Start of DATA PROVIDED

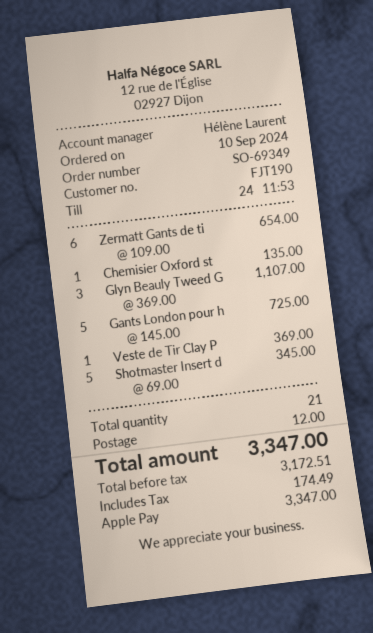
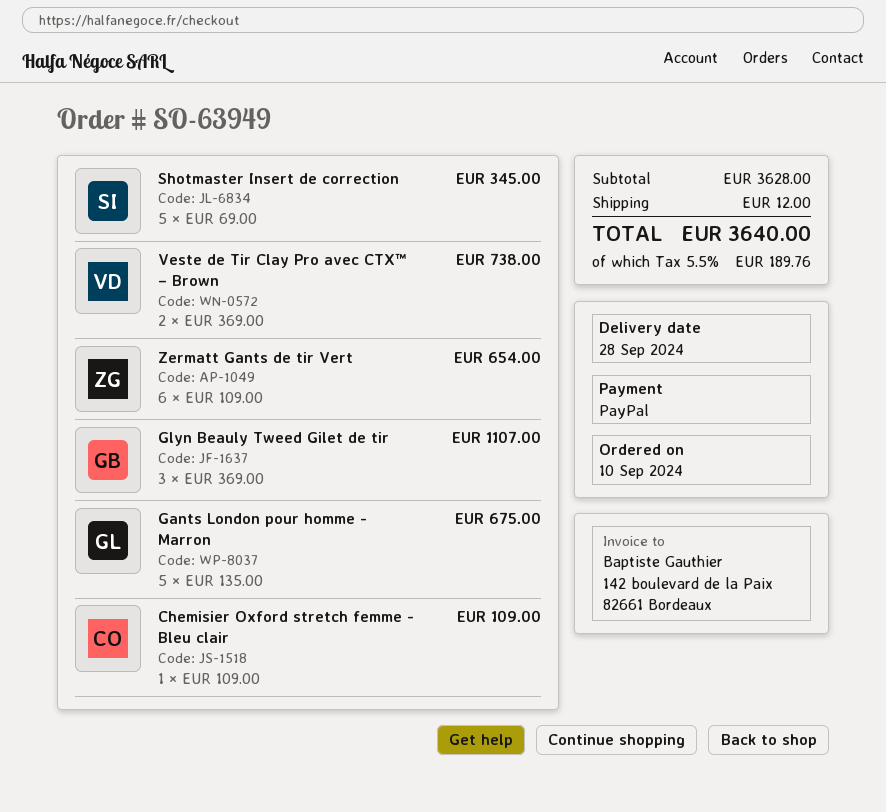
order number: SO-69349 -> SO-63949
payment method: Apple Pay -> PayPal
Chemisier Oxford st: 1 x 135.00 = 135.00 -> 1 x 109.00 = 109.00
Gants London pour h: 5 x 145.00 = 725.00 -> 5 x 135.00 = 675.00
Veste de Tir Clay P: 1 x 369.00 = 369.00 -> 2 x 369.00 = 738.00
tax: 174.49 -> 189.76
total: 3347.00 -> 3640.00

End of DATA PROVIDED
Start of DATA PROVIDED

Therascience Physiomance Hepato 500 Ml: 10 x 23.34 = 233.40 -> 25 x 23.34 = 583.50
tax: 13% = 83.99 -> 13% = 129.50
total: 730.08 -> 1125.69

End of DATA PROVIDED

YOUR ASSIGNMENT: Please reproduce the lines from the line with "payment method: Apple Pay -> PayPal" to the line with "total: 3347.00 -> 3640.00", both ends included, exactly as they appear above.

RESULT OF THIS EXERCISE:
payment method: Apple Pay -> PayPal
Chemisier Oxford st: 1 x 135.00 = 135.00 -> 1 x 109.00 = 109.00
Gants London pour h: 5 x 145.00 = 725.00 -> 5 x 135.00 = 675.00
Veste de Tir Clay P: 1 x 369.00 = 369.00 -> 2 x 369.00 = 738.00
tax: 174.49 -> 189.76
total: 3347.00 -> 3640.00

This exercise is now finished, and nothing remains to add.